Apprendre à lire et à écrire - Bilan critique et propositions
WETTSTEIN-BADOUR (G), BOSSET (F) CHENAUX (J.-Ph.)
22.00 €
Disponible en stock
Des milliers d'enfants ont été piégés comme des cobayes dans les "expériences" menées à partir de 1979 dans le Canton de Vaud et, dès le début des années 80, dans le reste de la Suisse romande sous prétexte de "rénovation" de l'enseignement du français. La "bataille du nouveau français", comme l'ont appelée ses détracteurs, a été ponctuée de violences verbales confinant parfois au terrorisme intellectuel, sans parler des pressions et des intimidations exercées sur les enseignants par leur propre hiérarchie, surtout dans le Canton de Vaud. "Les cours de recyclage, témoigne aujourd'hui une enseignante vaudoise, ressemblaient étrangement à des séances de lavage de cerveau dignes de dictatures".
La diminution du nombre d'heures consacrées au français et l'abandon de méthodes d'enseignement structurées, systématiques, explicites et directives au profit d'une démarche socioconstructiviste "centrée sur l'apprenant", ont ajouté à la dégradation de l'apprentissage du langage écrit (lecture, écriture, orthographe).
D'où venaient ces prétendues réformes ? Quels en ont été les effets mesurables ? Un quart de siècle plus tard, il est temps de dresser un bilan des "années de plomb".

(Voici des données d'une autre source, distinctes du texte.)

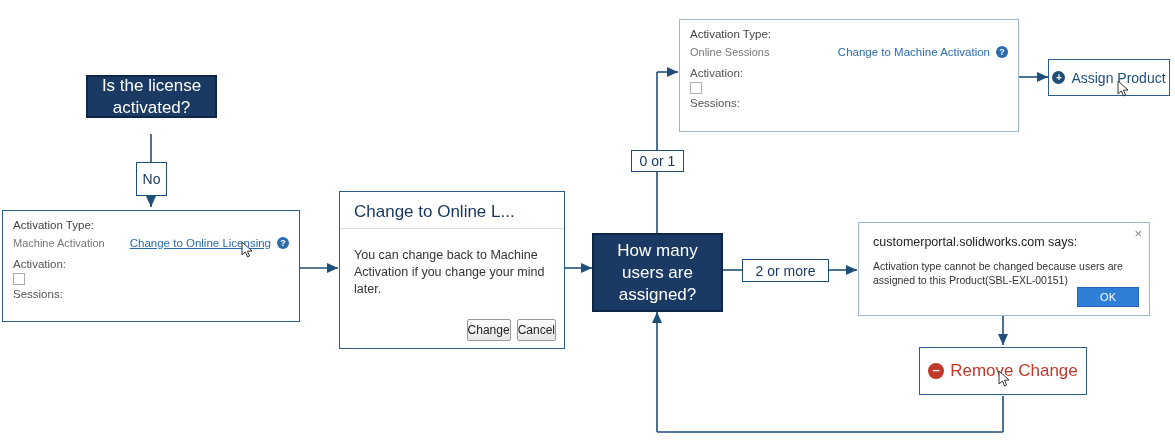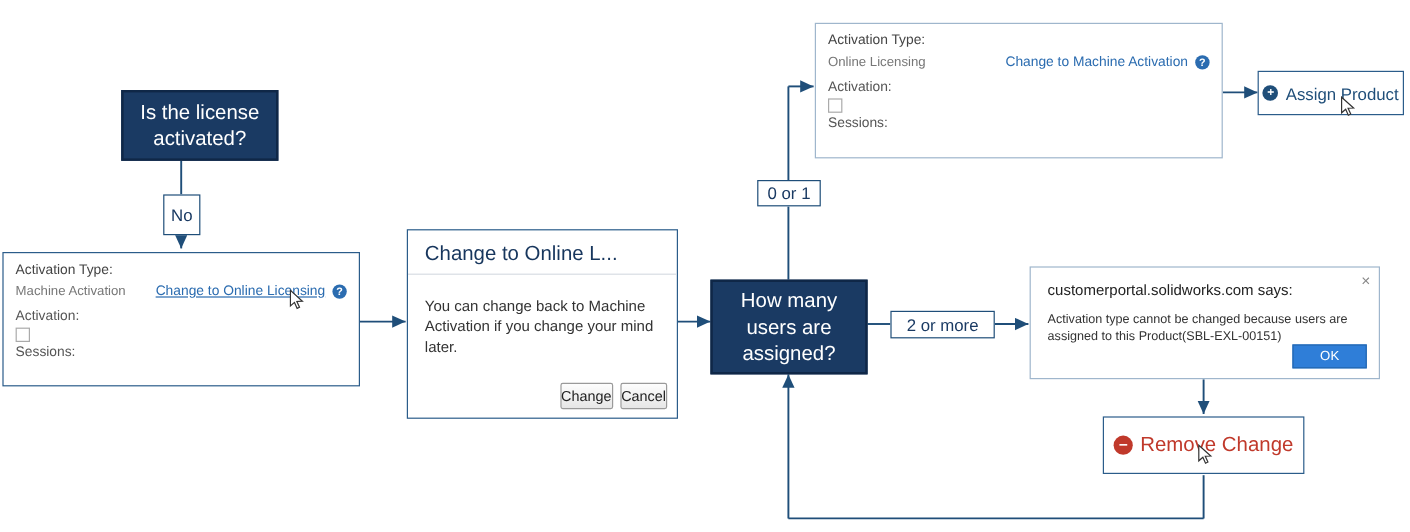"Online Licensing" span.act-value { text: Licensing -> Sessions }
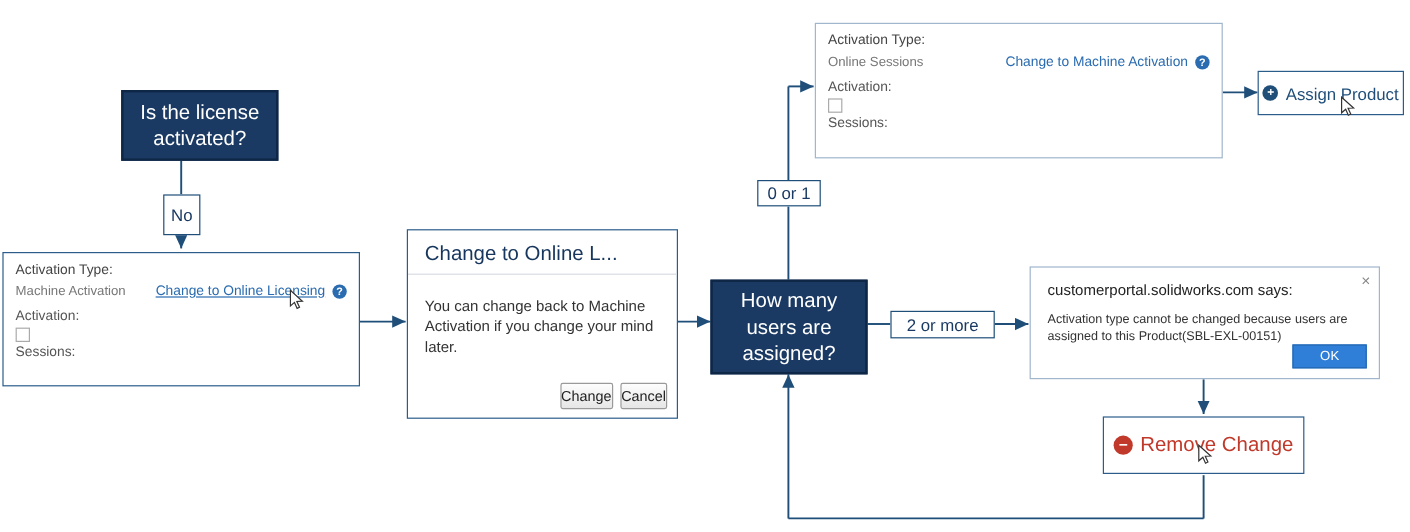"Is the license activated?" div.abs { height: 59px -> 43px; left: 101px -> 86px }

C'est aussi le moment de prendre connaissance des travaux de la recherche dans le domaine des neurosciences, qui permettent de démontrer pourquoi les méthodes modernes d'apprentissage doivent aller du plus simple (la lettre et la syllabe) au plus complexe (le mot et la phrase) . II se trouve que nos anciens avaient découvert cela par l'expérience et le bon sens et c'est ainsi que la modernité rejoint la tradition.
C'est enfin, bien sûr, le moment de faire des propositions pour mettre un terme à la dérive du français à l'école, de Charybde en syllabes.